C’è poi un altro aspetto, più concreto. L’annullamento in autotutela è arrivato dopo una lettera del legale. Questo passaggio fa pensare. Perché il sistema dovrebbe essere abbastanza semplice da correggere l’errore anche senza una pressione formale. Se la prova è chiara, se l’orario del pagamento coincide, se la targa è corretta, l’annullamento dovrebbe essere quasi automatico. Non un percorso a ostacoli.
Non si tratta di aprire la porta ai furbi. Questa obiezione arriva sempre, e in parte è comprensibile. I controlli servono anche perché c’è chi non paga, chi occupa stalli per ore, chi usa male lo spazio pubblico. Ma proprio per colpire chi evade davvero, il sistema deve proteggere chi si comporta correttamente. Altrimenti la sanzione perde autorevolezza.
La multa dovrebbe essere l’ultimo anello di una catena chiara. Prima c’è una regola comprensibile. Poi un modo semplice per rispettarla. Poi un controllo accurato. Solo alla fine, se la regola è stata violata, arriva la sanzione. Quando invece la sanzione appare prima della verifica completa, il cittadino si sente sotto accusa anche se ha fatto il suo dovere.
Forse il vero tema, più che la singola multa, è il modo in cui le città stanno gestendo il passaggio a una mobilità sempre più regolata e digitale.

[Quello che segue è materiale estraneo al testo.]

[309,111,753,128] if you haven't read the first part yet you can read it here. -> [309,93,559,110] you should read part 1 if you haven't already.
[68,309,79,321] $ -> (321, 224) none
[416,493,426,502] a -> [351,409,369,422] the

Pagare la sosta con l’app è comodo, ma solo se il controllo vede quel pagamento in tempo reale. Le tariffe orarie sono accettabili, ma solo se sono chiare. La polizia locale è necessaria, ma solo se i suoi strumenti dialogano con quelli messi a disposizione dei cittadini.
La vicenda resta piccola, se la si guarda dal punto di vista del bilancio comunale. Una sanzione annullata, un automobilista risarcito almeno moralmente, un errore corretto. Ma dal punto di vista di chi guida, è una storia molto più grande. Perché parla di quella sensazione fastidiosa di non essere mai del tutto al sicuro nemmeno quando si fa la cosa giusta.

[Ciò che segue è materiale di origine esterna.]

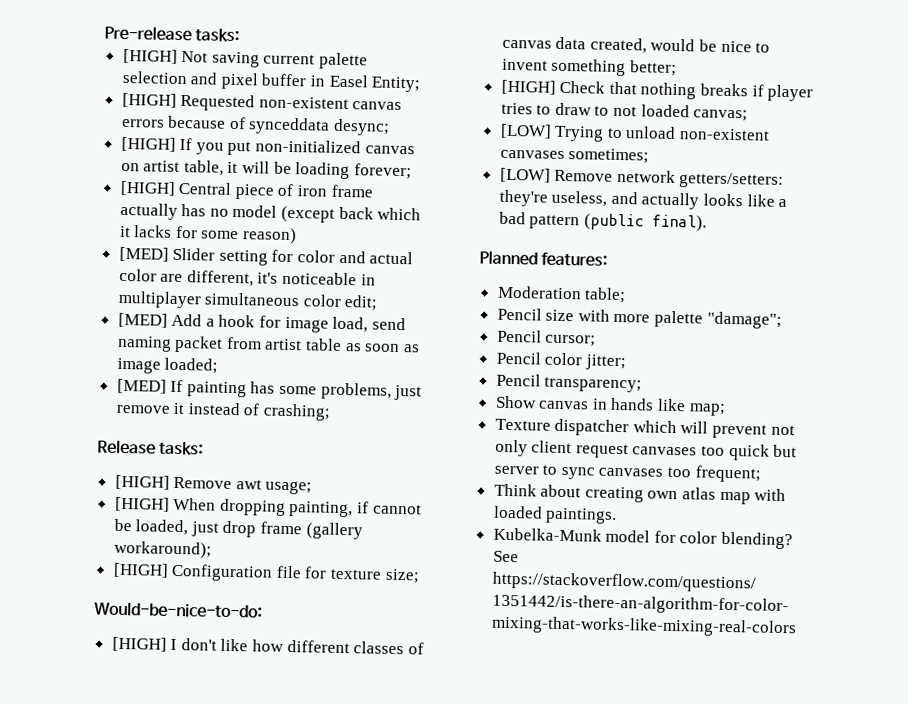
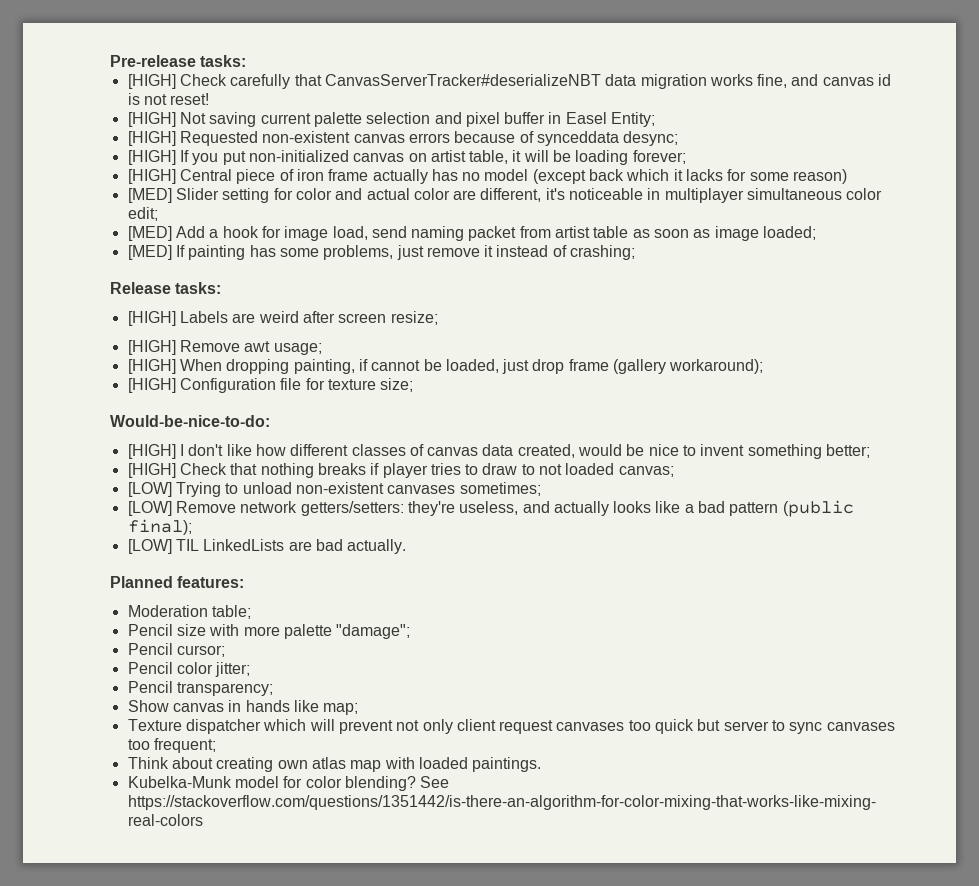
(241, 35) none -> [127,74,892,89] [127,93,210,105] // [HIGH] Check carefully that CanvasServerTracker#deserializeNBT data migration works fine, and canvas id is not reset!
(205, 448) none -> [127,311,438,326] // [HIGH] Labels are weird after screen resize;
[651,214,707,232] final). -> [127,519,192,535] [127,539,407,554] final); // [LOW] TIL LinkedLists are bad actually.

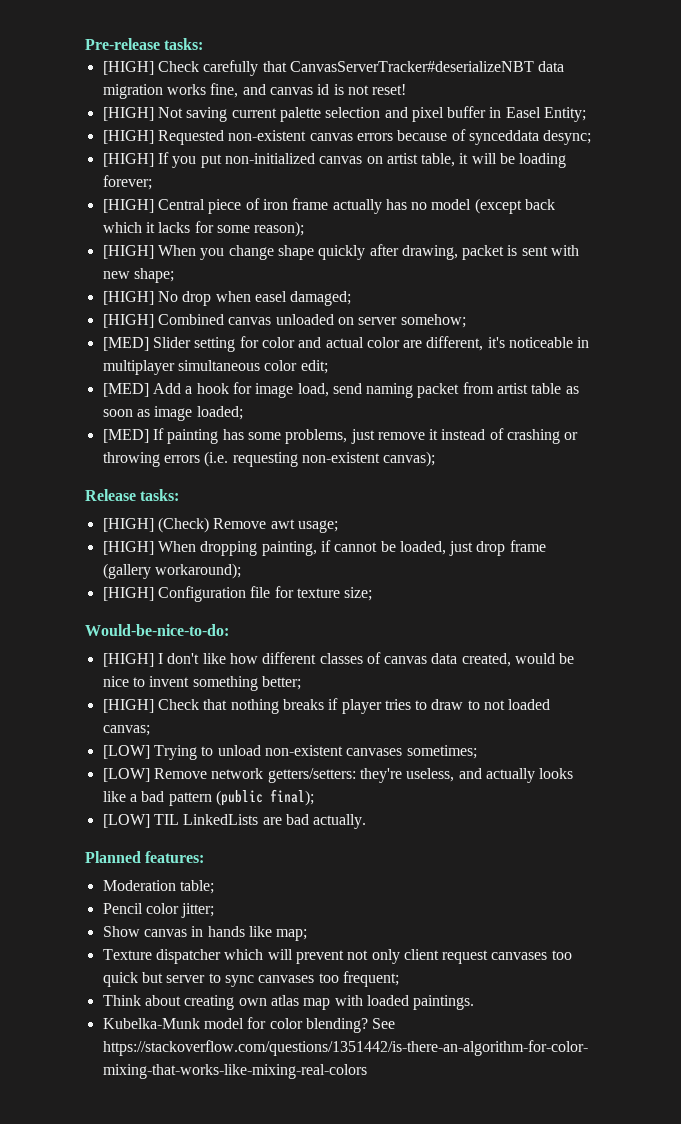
[793,169,848,184] reason) -> [254,221,305,237] [102,244,580,260] [102,268,174,283] [102,291,352,306] [102,314,466,328] reason); // [HIGH] When you change shape quickly after drawing, packet is sent with new shape; // [HIGH] No drop when easel damaged; // [HIGH] Combined canvas unloaded on server somehow;
[570,245,636,260] [110,282,222,294] [127,311,438,326] [127,340,176,355] crashing; // Release tasks: // [HIGH] Labels are weird after screen resize; // [HIGH] -> [507,429,579,444] [102,451,436,467] [85,489,180,501] [102,517,209,533] crashing or throwing errors (i.e. requesting non-existent canvas); // Release tasks: // [HIGH] (Check)
[127,624,411,639] [127,643,225,657] // Pencil size with more palette "damage"; // Pencil cursor; -> (214, 887) none
[127,681,273,696] // Pencil transparency; -> (215, 910) none

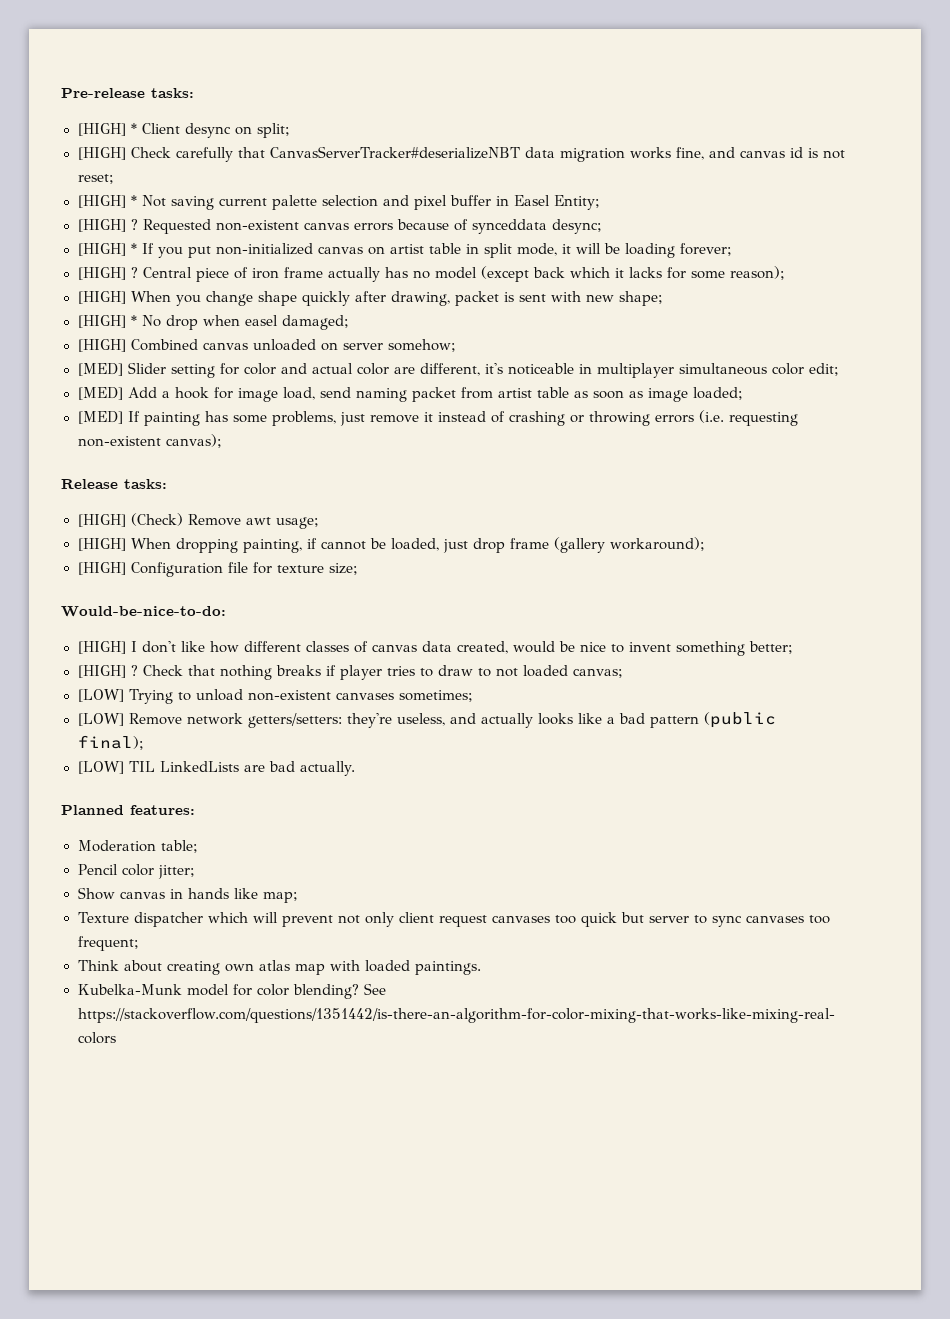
(204, 44) none -> [77,123,290,138] // [HIGH] * Client desync on split;
[372,84,407,95] [102,107,154,121] reset! // [HIGH] -> [77,174,114,184] [77,195,137,208] reset; // [HIGH] *
(154, 137) none -> [130,219,138,230] ?
(154, 160) none -> [130,243,137,254] *
[421,153,456,167] table, -> [428,243,557,258] table in split mode,
(154, 206) none -> [130,267,138,278] ?
(154, 298) none -> [130,315,137,326] *
(154, 706) none -> [130,665,138,676] ?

Alla fine, la domanda non è se si debba pagare la sosta. Certo che si deve pagare. La domanda è un’altra: se un cittadino paga regolarmente, perché deve poi dimostrarlo come se fosse in colpa?
Finché questa domanda resterà aperta, ogni multa simile sembrerà più di un errore. Sembrerà il segnale di una città che chiede precisione ai cittadini, ma non sempre riesce a restituirla.